2.3.2 Matric normalization
As the mean and standard deviation for each feature vector were determined before training, each feature vector was subtracted from the mean and then divided by the standard deviation. Each vector was centered at zero after normalization, and the standard deviation is expressed in units. Due to the high dimensionality of the feature space, only each pair of features was compared. If the classification accuracy (Pearson correlation coefficient value, PCC)of a pair of features was above the threshold, one of them was eliminated. Following this procedure, the dimensionality of the feature space was reduced, resulting in a set of distinct features.
2.3.3 Feature selection
Recursive feature elimination (RFE) was used to select features prior to model construction. The RFE approach selects features based on the classifier by iteratively evaluating a reduced set of features.
2.3.4 Cross-validation and Classifier evaluation
In the training dataset, five-fold cross-validations were carried out to identify the model's hyperparameters (e.g., the number of features). We divided the training set into 5 subsets randomly and equally and used each subset as the validation set and the other 4 subsets as the training set, respectively, and run the modeling process 5 times. The hyperparameters were determined based on the model's performance on the validation dataset. We employed support vector machine, logistic regression, random forest for model training and testing, the evaluation of the performance of models on the classification task based on each classifier was according to the receiver operating characteristic (ROC) curve. For quantification, the area under the ROC curve (the AUC) was computed.
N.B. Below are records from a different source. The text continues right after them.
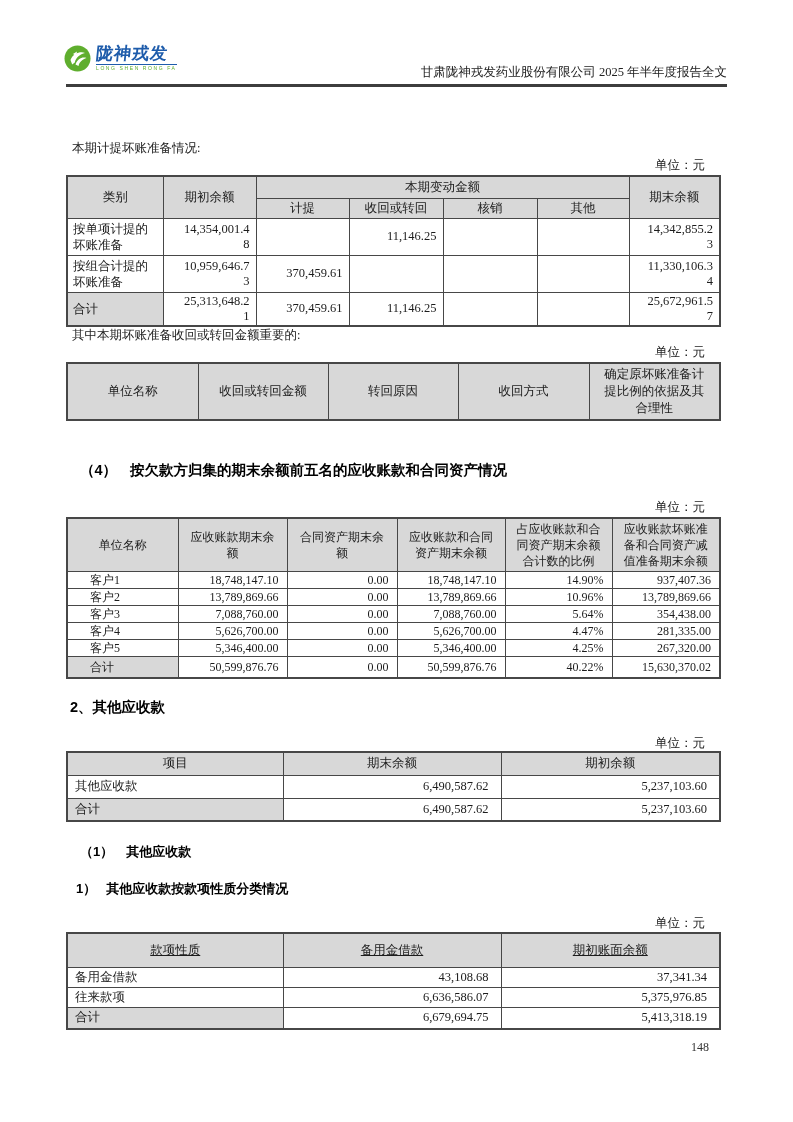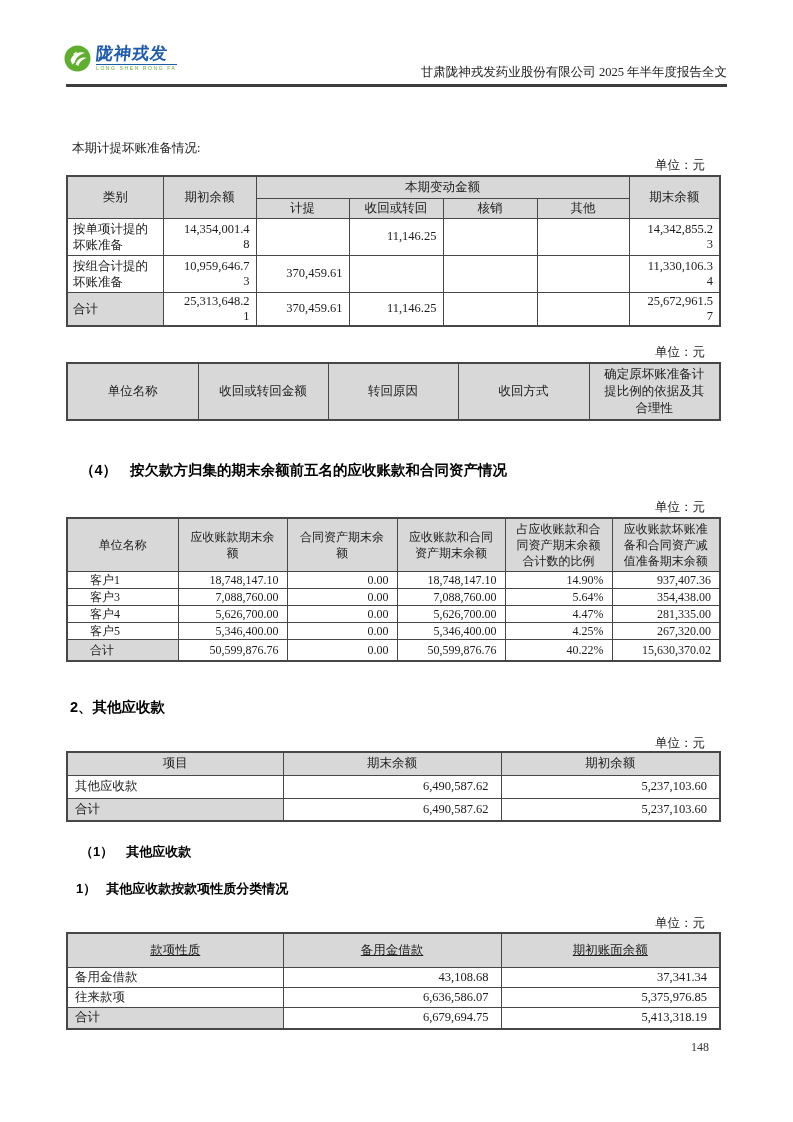--- a/index.html
+++ b/index.html
@@ -145,20 +145,21 @@
         <td class="num">11,146.25</td>
         <td class="num"></td>
         <td class="num"></td>
         <td class="num">
             <div class="numwrap">25,672,961.57</div>
           </td>
       </tr>
     </tbody>
   </table>
 
+  <div class="abs bodyline" style="left:72px;top:327px;">其中本期坏账准备收回或转回金额重要的:</div>
   <div class="abs unit" style="top:344px;">单位：元</div>
 
   <table class="abs t t2">
     <colgroup>
         <col style="width:131px">
         <col style="width:130px">
         <col style="width:130px">
         <col style="width:131px">
         <col style="width:131px">
       </colgroup>
@@ -198,20 +199,28 @@
       </tr>
     </thead>
     <tbody>
       <tr>
         <td class="lft">客户1</td>
         <td class="num">18,748,147.10</td>
         <td class="num">0.00</td>
         <td class="num">18,748,147.10</td>
         <td class="num">14.90%</td>
         <td class="num">937,407.36</td>
+      </tr>
+      <tr>
+        <td class="lft">客户2</td>
+        <td class="num">13,789,869.66</td>
+        <td class="num">0.00</td>
+        <td class="num">13,789,869.66</td>
+        <td class="num">10.96%</td>
+        <td class="num">13,789,869.66</td>
       </tr>
       <tr>
         <td class="lft">客户3</td>
         <td class="num">7,088,760.00</td>
         <td class="num">0.00</td>
         <td class="num">7,088,760.00</td>
         <td class="num">5.64%</td>
         <td class="num">354,438.00</td>
       </tr>
       <tr>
At the cutoff value that optimized, the Youden index, the accuracy, sensitivity, specificity, positive predictive value (PPV), and negative predictive value (NPV) were computed. A total of 1,000 bootstrap samples were used to calculate 95% confidence intervals. All of the aforementioned procedures were implemented using Python (3.7.6) and the Feature Explorer Pro (FAEPro, version 0.4.3) program[9].
2.Statistical analysis
Since the differences in brain structure volumes between MRIn-MTLE patients and healthy controls have been little reported in previous studies, we conducted an exploratory comparative analysis of structural brain volumes in patients and healthy controls by gender. In order to understand the differences in structural brain volumes between genders in the healthy population, we also performed a comparative analysis of structural brain volumes in healthy controls by gender. In addition, our pretest suggested that the changes in brain structural volume were different between male and female MRIn-MTLE patients, so we also performed a comparative analysis of brain structural volume in patients of different genders. All comparison above used independent samples t-tests on SPSS 19.0.